------ AVAILABLE DATA

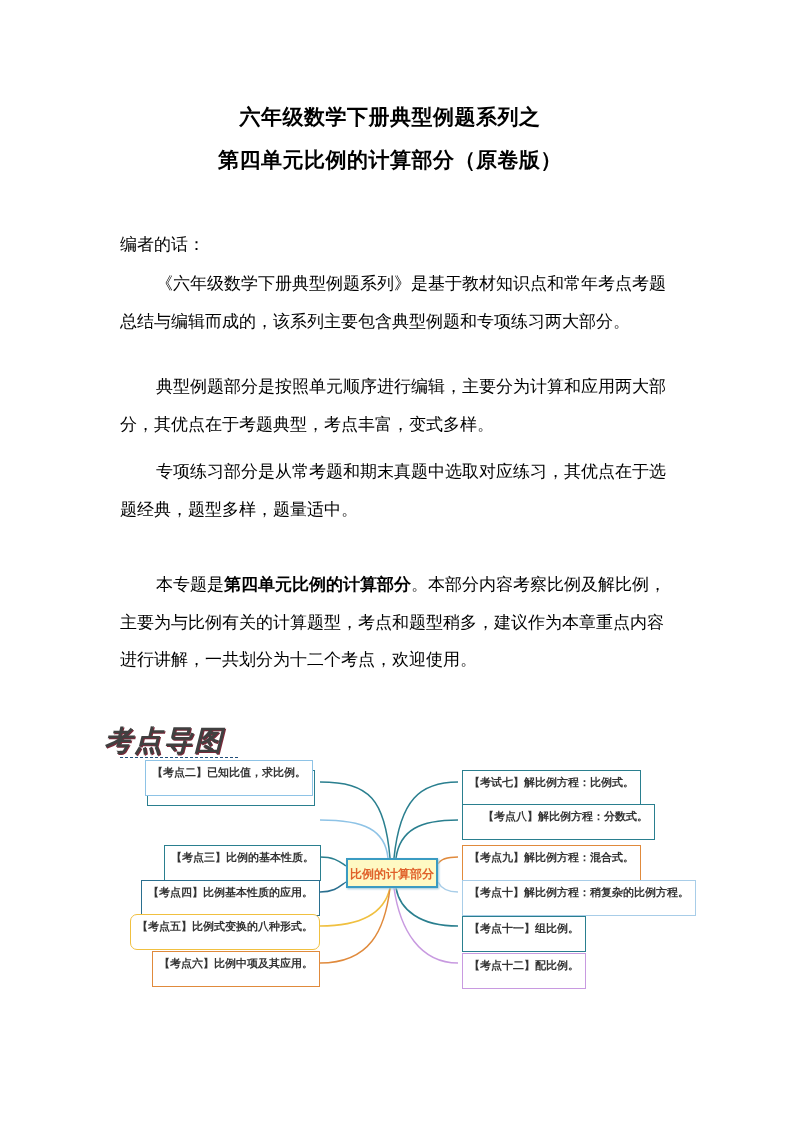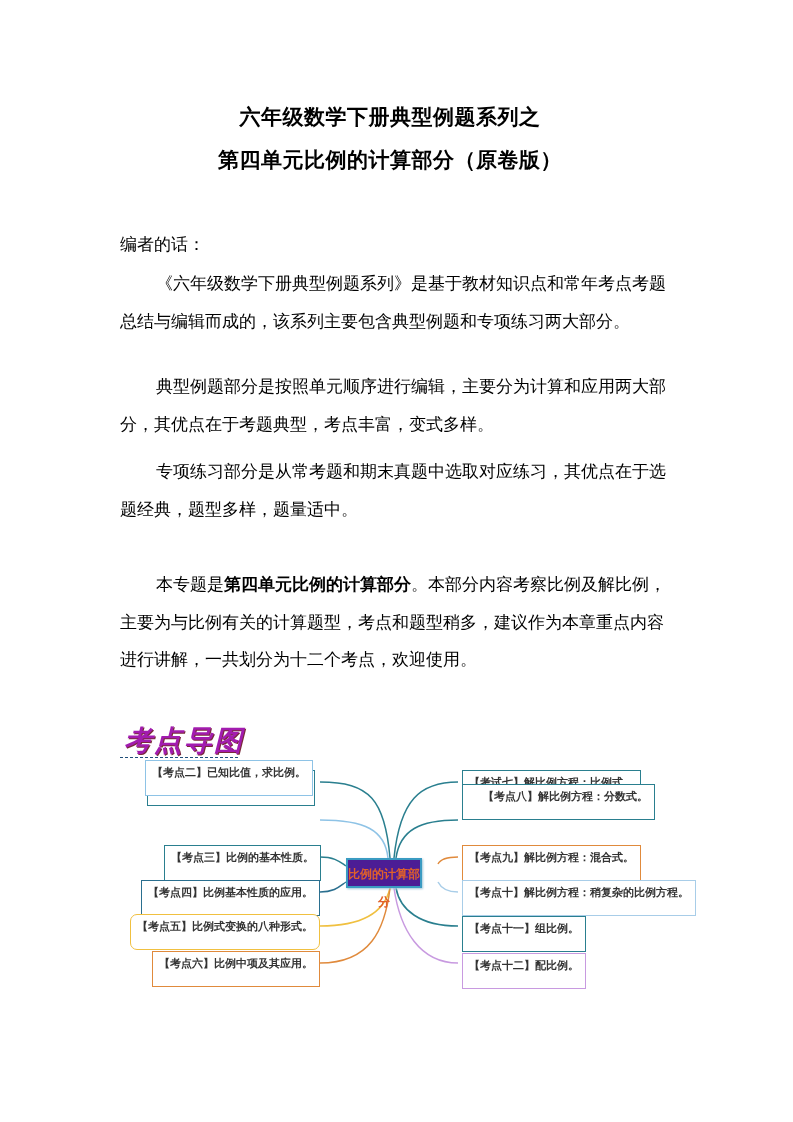--- a/index.html
+++ b/index.html
@@ -12,8 +12,8 @@
   .para { position:absolute; left:120px; width:560px; font-size:17px; line-height:37.5px; }
   .indent { text-indent:36px; }
   .bold { font-weight:bold; }
-  .section-heading { position:absolute; left:124px; top:722px; font-size:28px;
-         font-style:italic; font-weight:bold; color:#a21caf; letter-spacing:2px;
+  .section-heading { position:absolute; left:104px; top:722px; font-size:28px;
+         font-style:italic; font-weight:bold; color:#404040; letter-spacing:2px;
          text-shadow:1px 1px 0 #7a2a3a; font-family:"DejaVu Serif",serif; }
   .heading-underline { position:absolute; left:120px; top:757px; width:118px; height:0;
          border-top:1px dashed #1f4e79; }

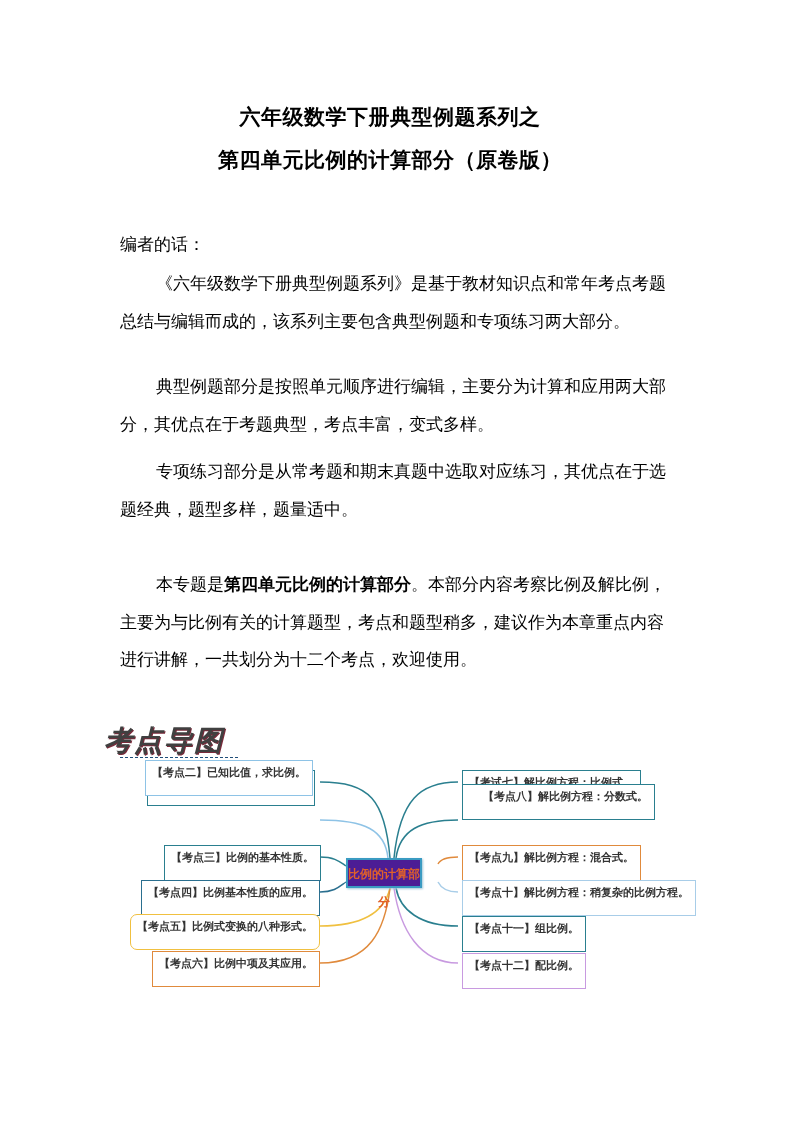--- a/index.html
+++ b/index.html
@@ -69,7 +69,7 @@
 <div class="node" style="left:152px;top:951px;border-color:#e08a3c;">【考点六】比例中项及其应用。</div>
 
 <div class="node" style="left:462px;top:770px;border-color:#2a7f8f;">【考试七】解比例方程：比例式。</div>
-<div class="node" style="left:462px;top:784px;border-color:#2a7f8f;padding-left:20px;">【考点八】解比例方程：分数式。</div>
+<div class="node" style="left:462px;top:804px;border-color:#2a7f8f;padding-left:20px;">【考点八】解比例方程：分数式。</div>
 <div class="node" style="left:462px;top:845px;border-color:#e08a3c;">【考点九】解比例方程：混合式。</div>
 <div class="node" style="left:462px;top:880px;border-color:#a8cde8;">【考点十】解比例方程：稍复杂的比例方程。</div>
 <div class="node" style="left:462px;top:916px;border-color:#2a7f8f;">【考点十一】组比例。</div>

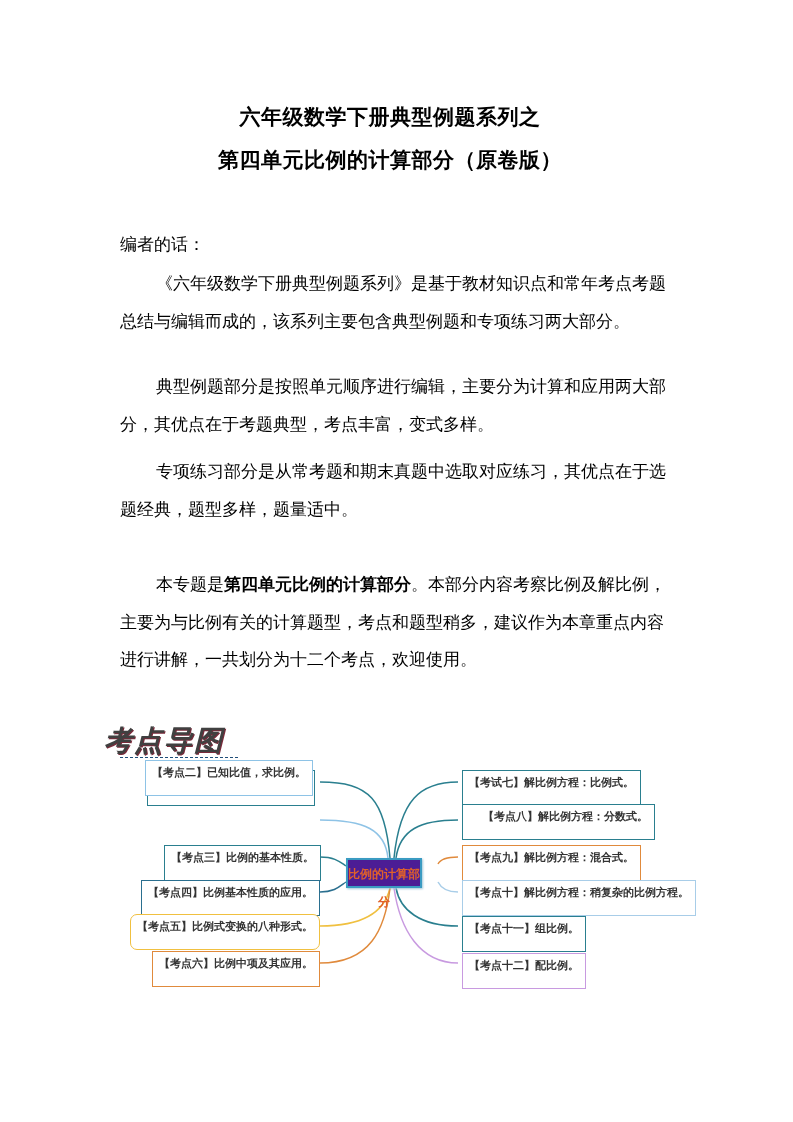--- a/index.html
+++ b/index.html
@@ -21,8 +21,8 @@
   .node { position:absolute; height:36px; line-height:24px; font-size:11px; font-weight:bold;
           color:#333; background:#fff; box-sizing:border-box; padding:0 6px; white-space:nowrap;
           border:1.5px solid #2a7f8f; pointer-events:auto; }
-  .center { position:absolute; left:346px; top:858px; width:76px; height:30px; line-height:28px;
-            box-sizing:border-box; border:2.5px solid #3a9bc2; background:#4c1d95; color:#e0612a;
+  .center { position:absolute; left:346px; top:858px; width:92px; height:30px; line-height:28px;
+            box-sizing:border-box; border:2.5px solid #3a9bc2; background:#fef9c3; color:#e0612a;
             font-weight:bold; font-size:12px; text-align:center; box-shadow:1px 1px 2px #a0c8d8; }
 </style>
 </head>

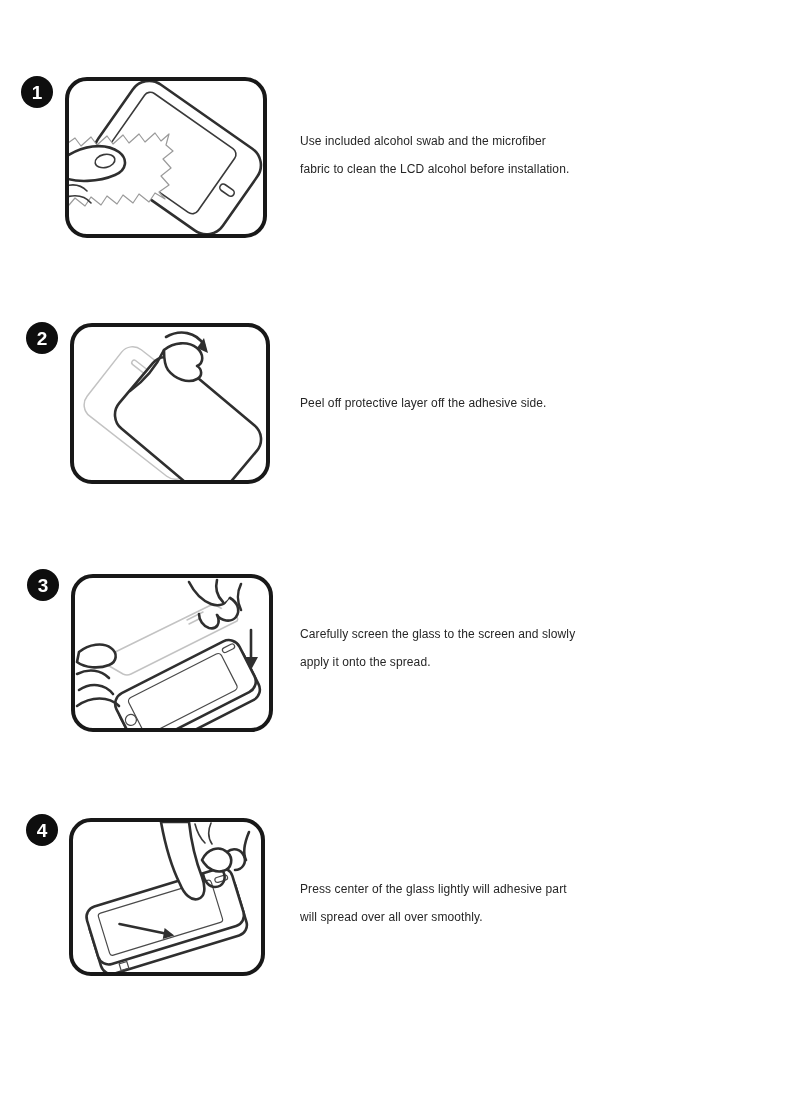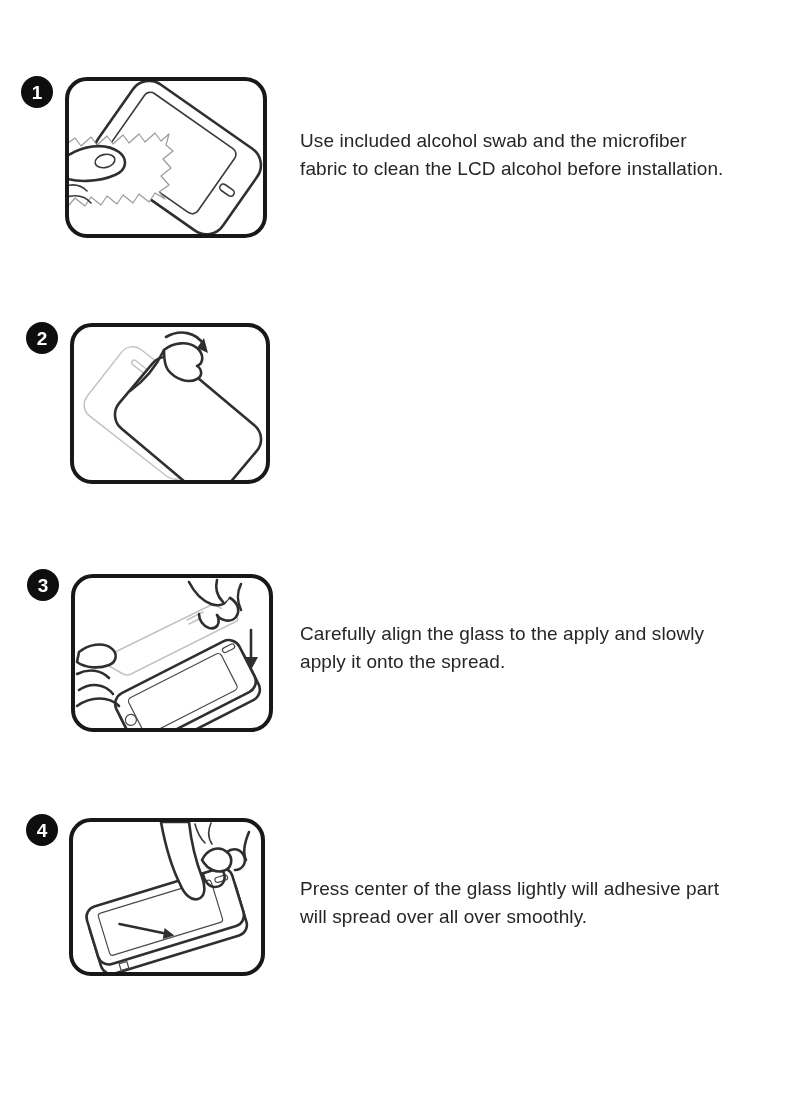--- a/index.html
+++ b/index.html
@@ -11,7 +11,7 @@
   .panel{position:absolute;background:#ffffff;border:4px solid #181818;border-radius:22px;
          box-sizing:border-box;}
   .panel svg{position:absolute;left:0;top:0;width:100%;height:100%;}
-  .caption{position:absolute;left:300px;width:478px;font-size:19px;line-height:28px;
+  .caption{position:absolute;left:300px;width:478px;font-size:12px;line-height:28px;
            color:#262626;letter-spacing:0.1px;}
   
   .b {fill:none;stroke:#2f2f2f;stroke-width:2.6;stroke-linecap:round;stroke-linejoin:round;}

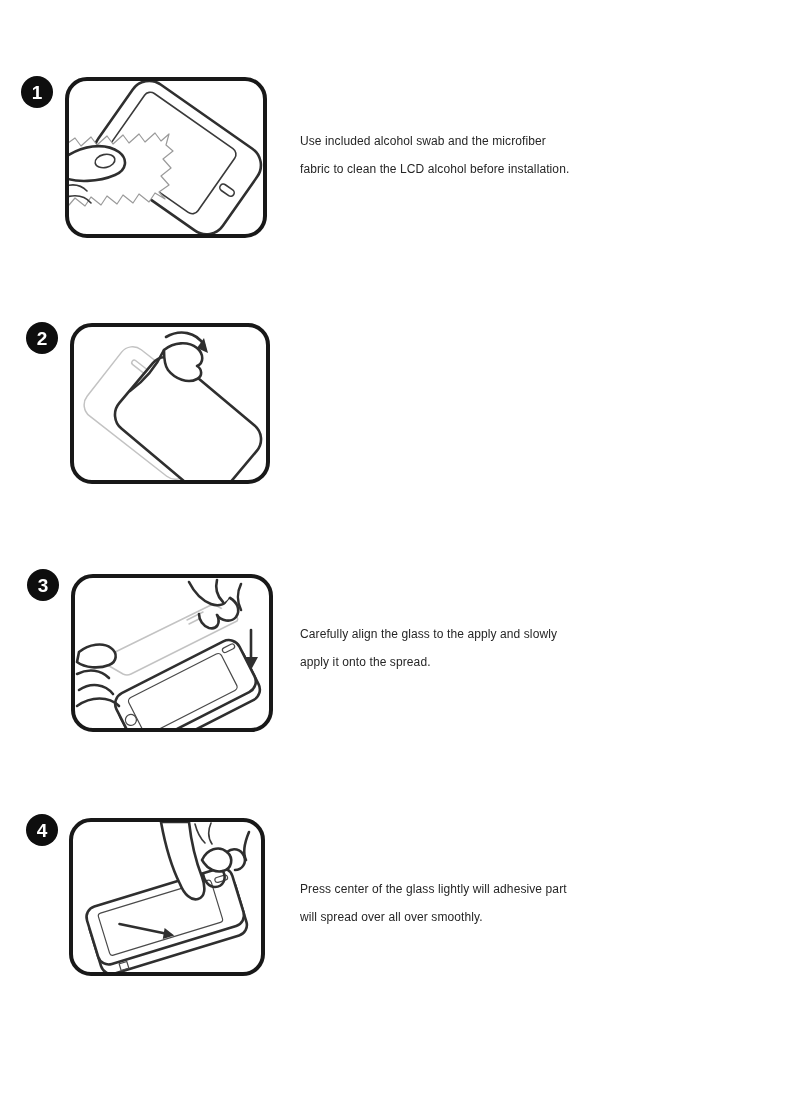--- a/index.html
+++ b/index.html
@@ -65,6 +65,10 @@
       <path class="b" d="M92,10 C106,2 122,5 130,18"></path>
       <polygon class="ink" points="134,26 123,21 130,11"></polygon>
     </svg>
+  </div>
+  <div class="caption" style="top:389px;">
+    <div>Peel off protective layer off the adhesive side.</div>
+    <div></div>
   </div>
 
   <div class="badge" style="left:27px;top:569px;">3</div>

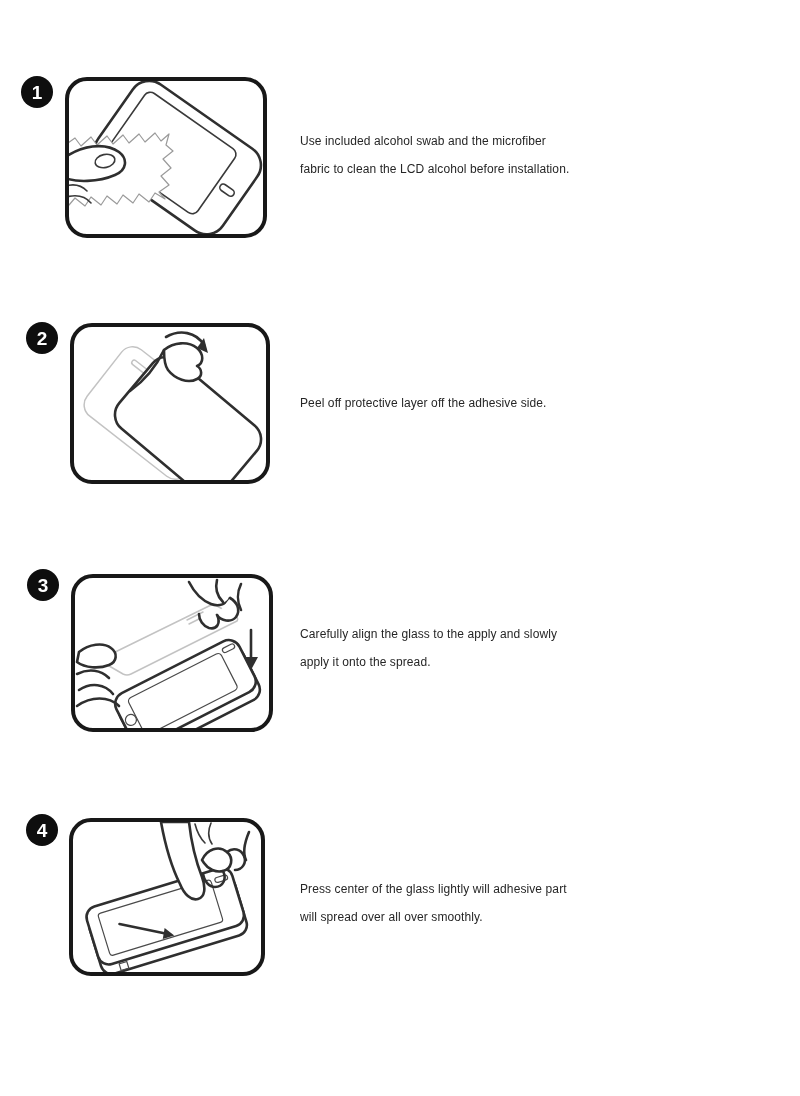--- a/index.html
+++ b/index.html
@@ -104,7 +104,7 @@
     </svg>
   </div>
   <div class="caption" style="top:620px;">
-    <div>Carefully align the glass to the apply and slowly</div>
+    <div>Carefully screen the glass to the screen and slowly</div>
     <div>apply it onto the spread.</div>
   </div>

------------

For this exercise, transcribe the entries verbatim and skip all pictures.

● **REPLY TO THE TASK**
--- a/index.html
+++ b/index.html
@@ -12,8 +12,8 @@
   .para { position:absolute; left:120px; width:560px; font-size:17px; line-height:37.5px; }
   .indent { text-indent:36px; }
   .bold { font-weight:bold; }
-  .section-heading { position:absolute; left:124px; top:722px; font-size:28px;
-         font-style:italic; font-weight:bold; color:#a21caf; letter-spacing:2px;
+  .section-heading { position:absolute; left:104px; top:722px; font-size:28px;
+         font-style:italic; font-weight:bold; color:#404040; letter-spacing:2px;
          text-shadow:1px 1px 0 #7a2a3a; font-family:"DejaVu Serif",serif; }
   .heading-underline { position:absolute; left:120px; top:757px; width:118px; height:0;
          border-top:1px dashed #1f4e79; }

--- a/index.html
+++ b/index.html
@@ -69,7 +69,7 @@
 <div class="node" style="left:152px;top:951px;border-color:#e08a3c;">【考点六】比例中项及其应用。</div>
 
 <div class="node" style="left:462px;top:770px;border-color:#2a7f8f;">【考试七】解比例方程：比例式。</div>
-<div class="node" style="left:462px;top:784px;border-color:#2a7f8f;padding-left:20px;">【考点八】解比例方程：分数式。</div>
+<div class="node" style="left:462px;top:804px;border-color:#2a7f8f;padding-left:20px;">【考点八】解比例方程：分数式。</div>
 <div class="node" style="left:462px;top:845px;border-color:#e08a3c;">【考点九】解比例方程：混合式。</div>
 <div class="node" style="left:462px;top:880px;border-color:#a8cde8;">【考点十】解比例方程：稍复杂的比例方程。</div>
 <div class="node" style="left:462px;top:916px;border-color:#2a7f8f;">【考点十一】组比例。</div>

--- a/index.html
+++ b/index.html
@@ -21,8 +21,8 @@
   .node { position:absolute; height:36px; line-height:24px; font-size:11px; font-weight:bold;
           color:#333; background:#fff; box-sizing:border-box; padding:0 6px; white-space:nowrap;
           border:1.5px solid #2a7f8f; pointer-events:auto; }
-  .center { position:absolute; left:346px; top:858px; width:76px; height:30px; line-height:28px;
-            box-sizing:border-box; border:2.5px solid #3a9bc2; background:#4c1d95; color:#e0612a;
+  .center { position:absolute; left:346px; top:858px; width:92px; height:30px; line-height:28px;
+            box-sizing:border-box; border:2.5px solid #3a9bc2; background:#fef9c3; color:#e0612a;
             font-weight:bold; font-size:12px; text-align:center; box-shadow:1px 1px 2px #a0c8d8; }
 </style>
 </head>

--- a/index.html
+++ b/index.html
@@ -11,7 +11,7 @@
   .panel{position:absolute;background:#ffffff;border:4px solid #181818;border-radius:22px;
          box-sizing:border-box;}
   .panel svg{position:absolute;left:0;top:0;width:100%;height:100%;}
-  .caption{position:absolute;left:300px;width:478px;font-size:19px;line-height:28px;
+  .caption{position:absolute;left:300px;width:478px;font-size:12px;line-height:28px;
            color:#262626;letter-spacing:0.1px;}
   
   .b {fill:none;stroke:#2f2f2f;stroke-width:2.6;stroke-linecap:round;stroke-linejoin:round;}

--- a/index.html
+++ b/index.html
@@ -65,6 +65,10 @@
       <path class="b" d="M92,10 C106,2 122,5 130,18"></path>
       <polygon class="ink" points="134,26 123,21 130,11"></polygon>
     </svg>
+  </div>
+  <div class="caption" style="top:389px;">
+    <div>Peel off protective layer off the adhesive side.</div>
+    <div></div>
   </div>
 
   <div class="badge" style="left:27px;top:569px;">3</div>

--- a/index.html
+++ b/index.html
@@ -104,7 +104,7 @@
     </svg>
   </div>
   <div class="caption" style="top:620px;">
-    <div>Carefully align the glass to the apply and slowly</div>
+    <div>Carefully screen the glass to the screen and slowly</div>
     <div>apply it onto the spread.</div>
   </div>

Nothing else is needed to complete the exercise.